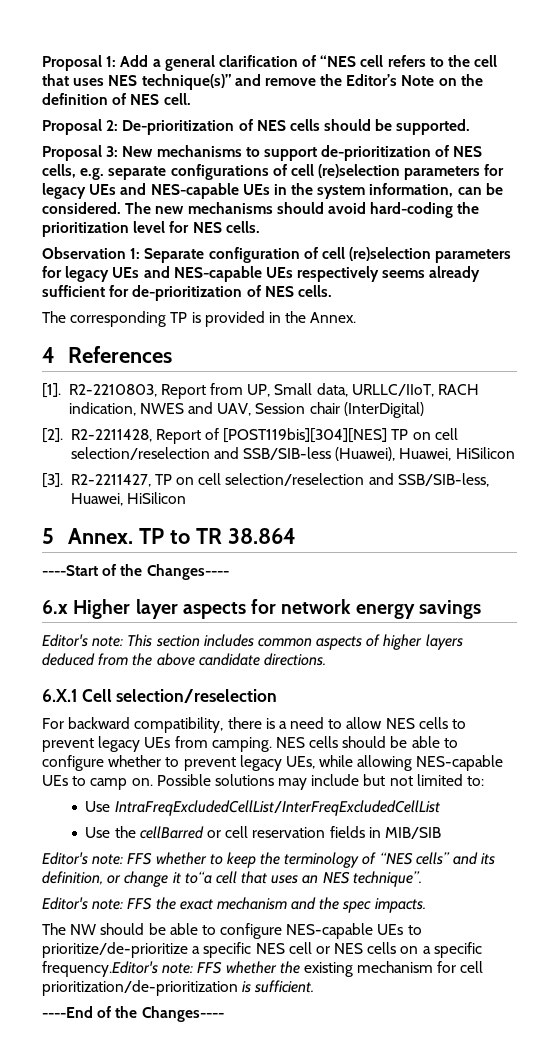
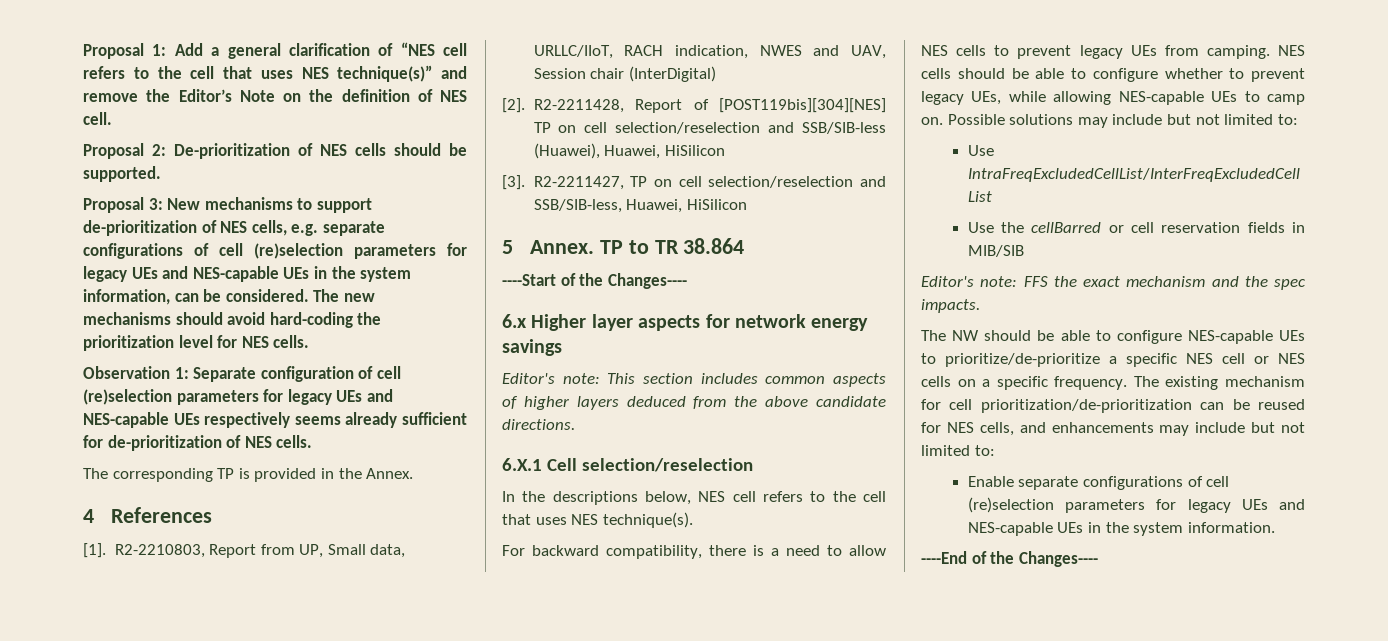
+ In the descriptions below, NES cell refers to the cell that uses NES technique(s).
- Editor's note: FFS whether to keep the terminology of “NES cells” and its definition, or change it to“a cell that uses an NES technique”.
- The NW should be able to configure NES-capable UEs to prioritize/de-prioritize a specific NES cell or NES cells on a specific frequency.Editor's note: FFS whether the existing mechanism for cell prioritization/de-prioritization is sufficient.
+ The NW should be able to configure NES-capable UEs to prioritize/de-prioritize a specific NES cell or NES cells on a specific frequency. The existing mechanism for cell prioritization/de-prioritization can be reused for NES cells, and enhancements may include but not limited to:
+ Enable separate configurations of cell (re)selection parameters for legacy UEs and NES-capable UEs in the system information.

> _WHAT IS BEING ASKED_
A word-for-word copy of the records is needed, one that contains no pictures.

> _FINISHED EXERCISE_
+ In the descriptions below, NES cell refers to the cell that uses NES technique(s).
- Editor's note: FFS whether to keep the terminology of “NES cells” and its definition, or change it to“a cell that uses an NES technique”.
- The NW should be able to configure NES-capable UEs to prioritize/de-prioritize a specific NES cell or NES cells on a specific frequency.Editor's note: FFS whether the existing mechanism for cell prioritization/de-prioritization is sufficient.
+ The NW should be able to configure NES-capable UEs to prioritize/de-prioritize a specific NES cell or NES cells on a specific frequency. The existing mechanism for cell prioritization/de-prioritization can be reused for NES cells, and enhancements may include but not limited to:
+ Enable separate configurations of cell (re)selection parameters for legacy UEs and NES-capable UEs in the system information.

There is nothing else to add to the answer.